The CSPI is furious at a proposed agreement filed at the start of August between Coke and a group of private law firms that if approved will halt actions begun from late 2010 and originally filed in Ohio, Illinois, Florida, Missouri and US Virgin Islands.

CSPI says the deal – under consideration now by a judge at the Sothern District of Ohio Western Division – provides no legal relief to customers, since it only stops Vitaminwater making statements to consumers that it has already stopped making.

Coke never admitted liability in the consolidated action, which was moved to the Eastern District of New York, and has agreed with the plaintiffs to take measures including (1)  stating calorie levels on front of pack (this is already done) and not to use specific claims such as ‘vitamins + water = all you need’ (already redundant).

‘A great-tasting hydrating beverage’: Coke defends Vitaminwater

Refusing to admit liability, Coke said it was settling the suits to avoid the uncertainty and costs of protracted litigation, and has staunchly defended Vitaminwater, describing it as a “great tasting, hydrating beverage with essential vitamins and water – and labels clearly showing ingredients and calorie content”.

Steve Gardner, who is CSPI litigation director, conceded to BeverageDaily.com today that his organization may face an uphill battle to overturn the settlement – which covers the plaintiffs’ attorney costs and labeling/marketing changes including those listed above, but does not award damages to claimants.

Gardner said this was because the same judge who is being asked to approve the settlement acted as a mediator when agreement was reached.

“[But] we believe the court can see that the case actually got no relief for the class that had not already occurred by other means,”​ he told this website.

“After that, the only relief is the $1.2m to the lawyers, who demonstrably obtained no relief for the consumers they claim to represent,”​Gardner added.

What’s in the name ‘Vitaminwater’? For CSPI, quite a lot...

CSPI dismisses Vitaminwater as “sugar water”​ and sued Coke in California back in 2009 (in a still ongoing, separate action) attacking the brand’s ‘health-related buzz words’ – namely, defense, rescue, energy and endurance, and claims relating to healthy joints and reduced risk of eye disease.

The very name, Vitaminwater, is deceptive, CSPI claims – since it serves to obscure the sugar content of the drink.

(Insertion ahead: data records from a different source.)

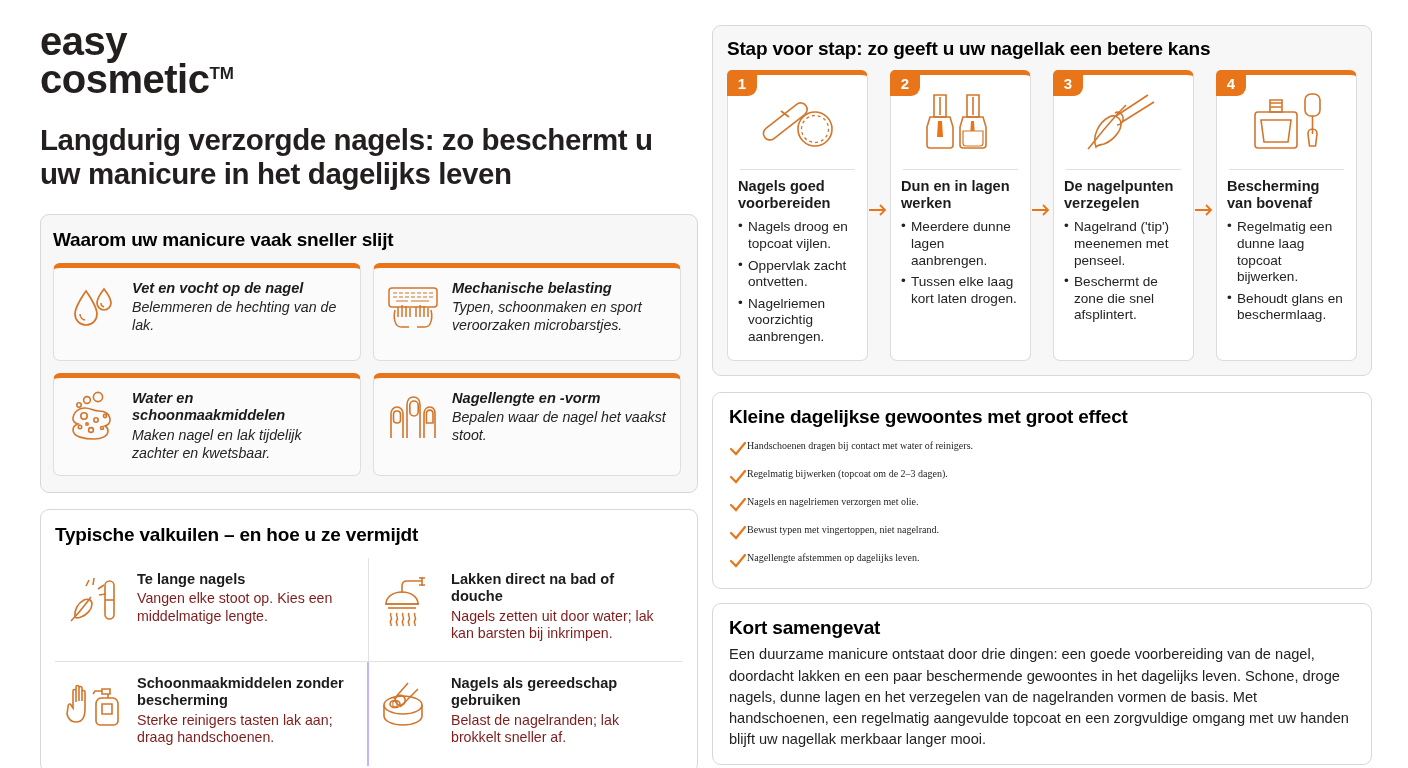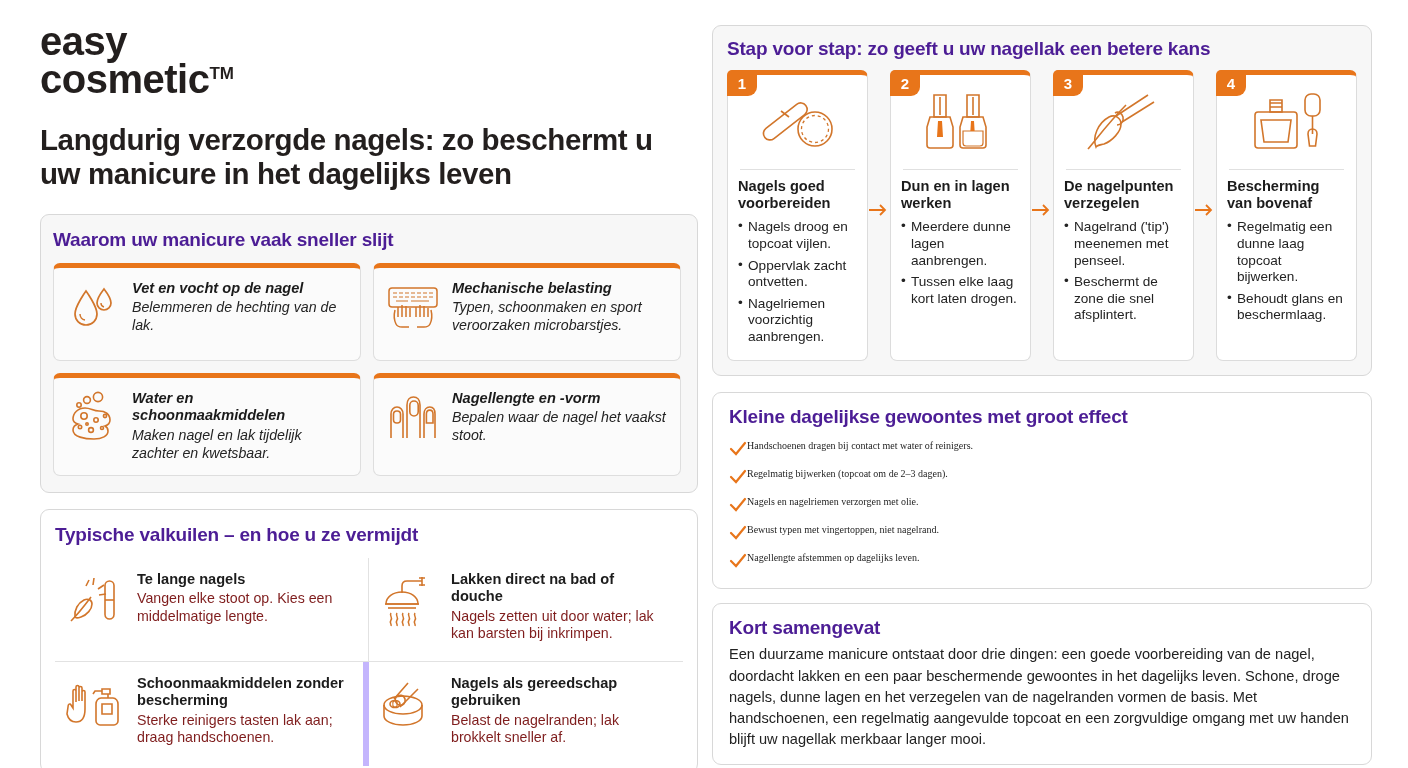--- a/index.html
+++ b/index.html
@@ -30,21 +30,21 @@
 
   
   .panel {
     background: #f7f7f7;
     border: 1px solid #d8d8d8;
     border-radius: 9px;
     padding: 14px 16px 16px 16px;
   }
   .panel.white { background: #ffffff; }
   .panel-title {
-    font-size: 19px; font-weight: 700; color: #4c1d95;
+    font-size: 19px; font-weight: 700; color: #000000;
     letter-spacing: -0.2px; margin-bottom: 12px;
   }
 
   
   .reason-grid { display: grid; grid-template-columns: 1fr 1fr; gap: 12px; }
   .reason-card {
     background: #fbfbfb;
     border: 1px solid #dedede;
     border-radius: 7px;
     border-top: 5px solid #e8751a;
@@ -62,21 +62,21 @@
     display: grid; grid-template-columns: 1fr 1fr;
     column-gap: 0; row-gap: 0;
   }
   .pitfall {
     display: flex; gap: 14px; align-items: flex-start;
     padding: 13px 14px 14px 8px;
     min-height: 104px;
   }
   .pitfall.r0c0 { border-right: 1px solid #e2e2e2; border-bottom: 1px solid #e2e2e2; }
   .pitfall.r0c1 { border-bottom: 1px solid #e2e2e2; }
-  .pitfall.r1c0 { border-right: 6px solid #c4b5fd; }
+  .pitfall.r1c0 { border-right: 2px solid #c4b5fd; }
   .pitfall-ico { flex: 0 0 60px; height: 58px; display: flex; align-items: center; justify-content: center; }
   .pitfall-h { font-size: 14.6px; font-weight: 700; line-height: 1.2; margin-bottom: 2px; }
   .pitfall-p { font-size: 14.2px; line-height: 1.26; color: #7f1d1d; }
 
   
   .steps-row { display: grid; grid-template-columns: repeat(4, 1fr); gap: 22px; position: relative; }
   .step-card {
     position: relative;
     background: #ffffff;
     border: 1px solid #dcdcdc;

In mid-2010 federal judge John Gleeson seemed to agree​, when rejecting Coke’s motion to dismiss the CSPI suit.

Gleeson wrote that the name of the drinks and other statements on pack “have the potential to reinforce a consumer’s mistaken belief that the product is comprised of only vitamins and water”.

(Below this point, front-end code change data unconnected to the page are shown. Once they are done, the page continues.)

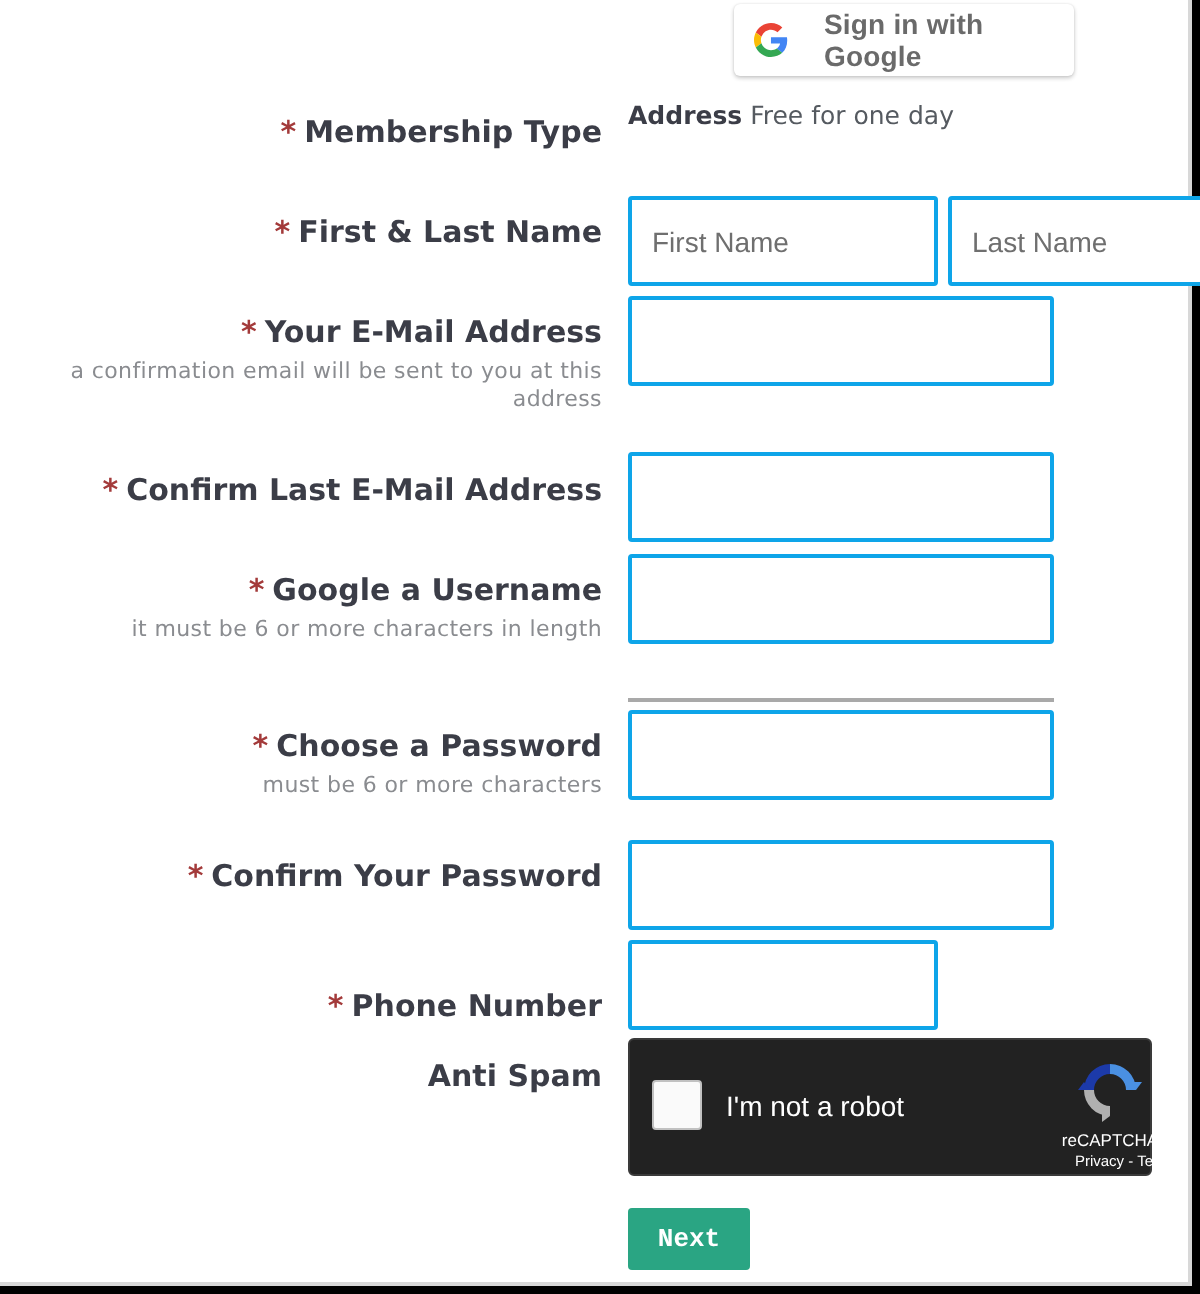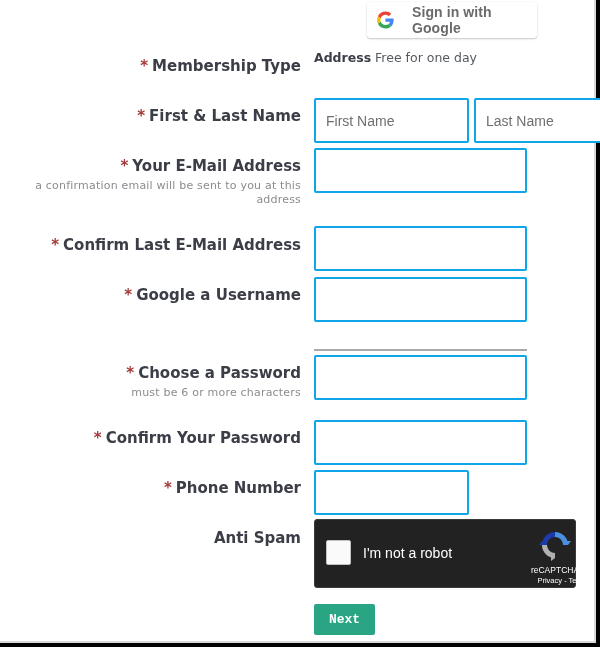--- a/index.html
+++ b/index.html
@@ -128,37 +128,38 @@
 
 <div class="label" style="top:236px">
   <span class="req">*</span><span>Confirm Last E-Mail Address</span>
 </div>
 <input class="input w-full" style="top: 226px;">
 
 <div class="label" style="top:286px">
   <span class="req">*</span><span>Google a Username</span>
 </div>
 <div class="hint" style="top:308px">
+  <div>it must be 6 or more characters in length</div>
 </div>
 <input class="input w-full" style="top: 277px;">
 
 <div class="divider"></div>
 
 <div class="label" style="top:364px">
   <span class="req">*</span><span>Choose a Password</span>
 </div>
 <div class="hint" style="top:386px">must be 6 or more characters</div>
 <input class="input w-full" type="password" style="top: 355px;">
 
 <div class="label" style="top:429px">
   <span class="req">*</span><span>Confirm Your Password</span>
 </div>
 <input class="input w-full" type="password" style="top: 420px;">
 
-<div class="label" style="top:479px">
+<div class="label" style="top:494px">
   <span class="req">*</span><span>Phone Number</span>
 </div>
 <input class="input" style="left: 314px; top: 470px; width: 155px;">
 
 <div class="label" style="top:529px">Anti Spam</div>
 <div class="captcha">
   <div class="cb"></div>
   <span class="cb-label">I'm not a robot</span>
   <svg class="logo" viewBox="0 0 32 32">
     <path d="M16 3 A13 13 0 0 1 29 16 L24 16 A8 8 0 0 0 16 8 Z" fill="#4a90e2"></path>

Objecting to the settlement today, CSPI said the agreement did not prevent Vitaminwater from continuing to use buzz words including ‘focus’, ‘revive’ and energy’, or of naming fruits on the label, despite low juice content.

For instance, Vitaminwater ‘focus kiwi-strawberry’, for instance, has no kiwi juice or strawberry juice,CSPI noted, adding that it thought Coke was violating Food and Drug Administration (FDA) rules against fortifying ‘junk’ foods with vitamins.

Coke did not respond to a request for comment.